[Records for this exercise Boundary: Start]

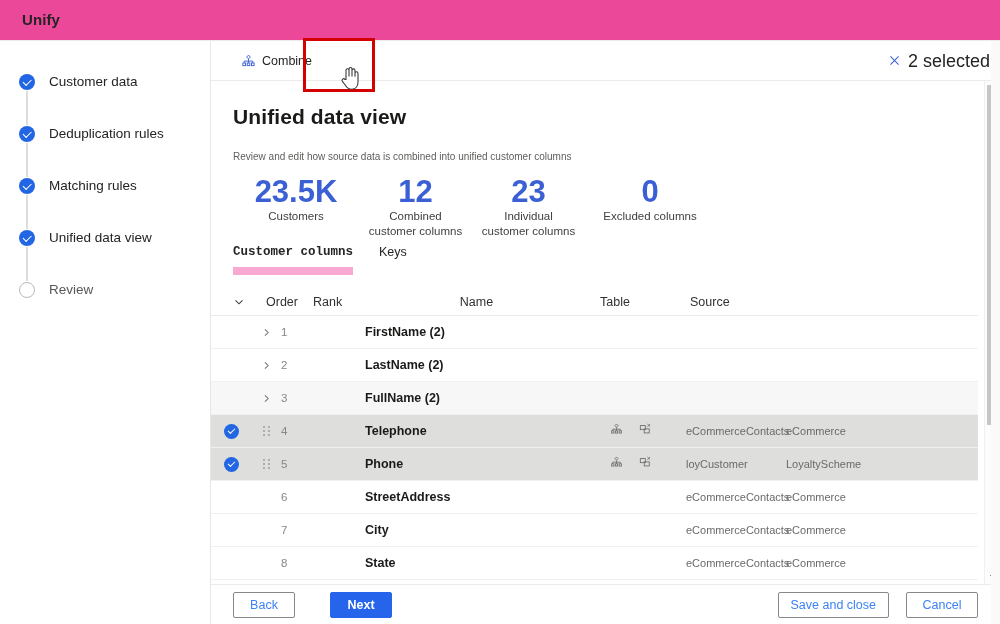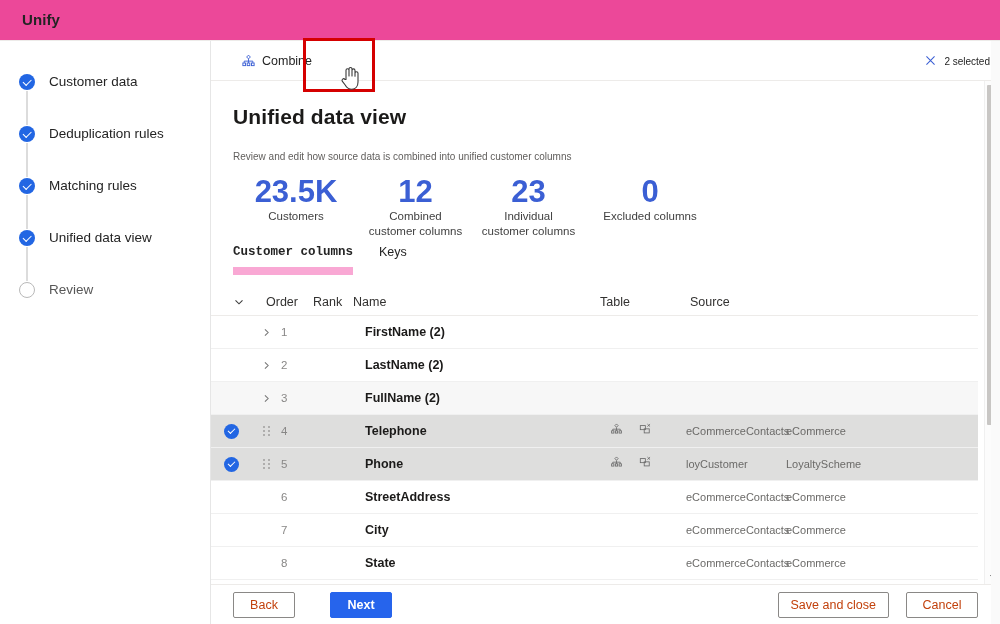--- a/index.html
+++ b/index.html
@@ -106,7 +106,7 @@
   .clear-sel {
     position: absolute; right: 10px; top: 0; height: 40px;
     display: flex; align-items: center; gap: 7px;
-    font-size: 10px; color: #242424;
+    font-size: 18px; color: #242424;
     cursor: pointer;
   }
 

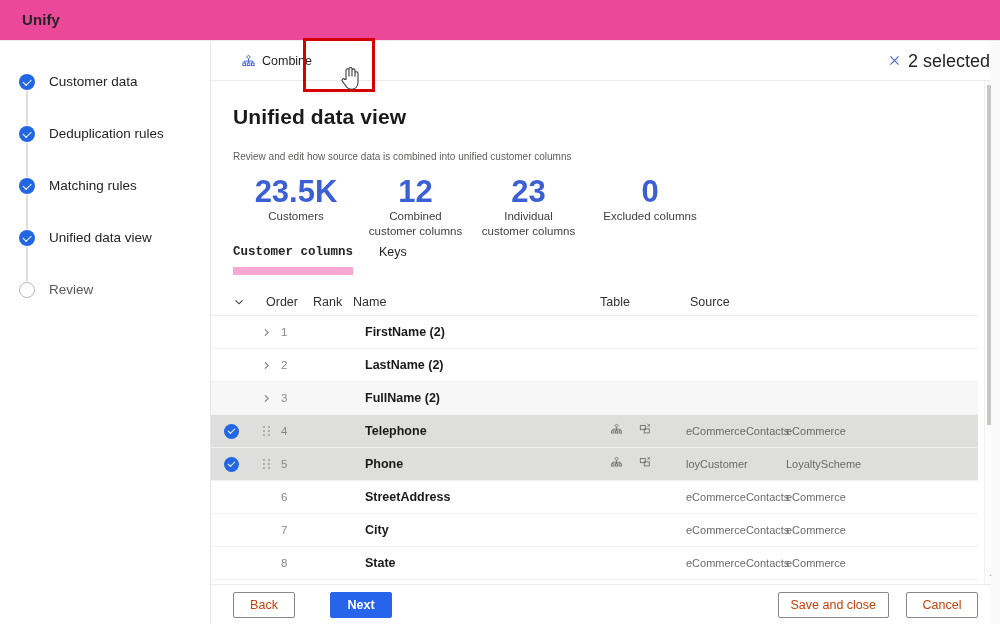--- a/index.html
+++ b/index.html
@@ -207,7 +207,7 @@
   .th-exp  { width: 55px; flex: 0 0 55px; display: flex; justify-content: center; }
   .th-order{ width: 47px; flex: 0 0 47px; }
   .th-rank { width: 40px; flex: 0 0 40px; }
-  .th-name { width: 247px; flex: 0 0 247px; }
+  .th-name { width: 247px; flex: 0 0 247px; text-align: center; }
   .th-table{ width: 90px; flex: 0 0 90px; }
   .th-src  { width: 120px; flex: 0 0 120px; }
 

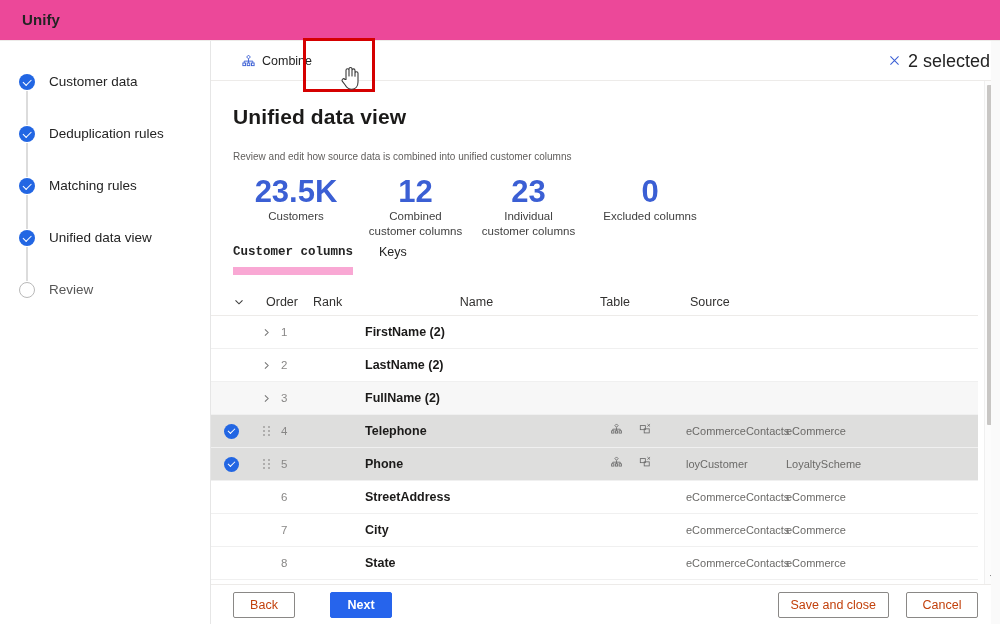--- a/index.html
+++ b/index.html
@@ -247,7 +247,7 @@
     border: 1px solid #8a8886;
     background: #fff;
     border-radius: 2px;
-    font-size: 12.5px; color: #c2410c;
+    font-size: 12.5px; color: #3b82f6;
     font-family: "Liberation Sans", sans-serif;
     cursor: pointer;
     padding: 0 12px;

[Records for this exercise Boundary: End]

**Task brief**
In the answer, retype exactly and only the lines from the one holding "position: absolute; right: 10px;" through the end of the listing, keeping both ends and dropping every picture.

**Answer to the exercise**
     position: absolute; right: 10px; top: 0; height: 40px;
     display: flex; align-items: center; gap: 7px;
-    font-size: 10px; color: #242424;
+    font-size: 18px; color: #242424;
     cursor: pointer;
   }
 

--- a/index.html
+++ b/index.html
@@ -207,7 +207,7 @@
   .th-exp  { width: 55px; flex: 0 0 55px; display: flex; justify-content: center; }
   .th-order{ width: 47px; flex: 0 0 47px; }
   .th-rank { width: 40px; flex: 0 0 40px; }
-  .th-name { width: 247px; flex: 0 0 247px; }
+  .th-name { width: 247px; flex: 0 0 247px; text-align: center; }
   .th-table{ width: 90px; flex: 0 0 90px; }
   .th-src  { width: 120px; flex: 0 0 120px; }
 

--- a/index.html
+++ b/index.html
@@ -247,7 +247,7 @@
     border: 1px solid #8a8886;
     background: #fff;
     border-radius: 2px;
-    font-size: 12.5px; color: #c2410c;
+    font-size: 12.5px; color: #3b82f6;
     font-family: "Liberation Sans", sans-serif;
     cursor: pointer;
     padding: 0 12px;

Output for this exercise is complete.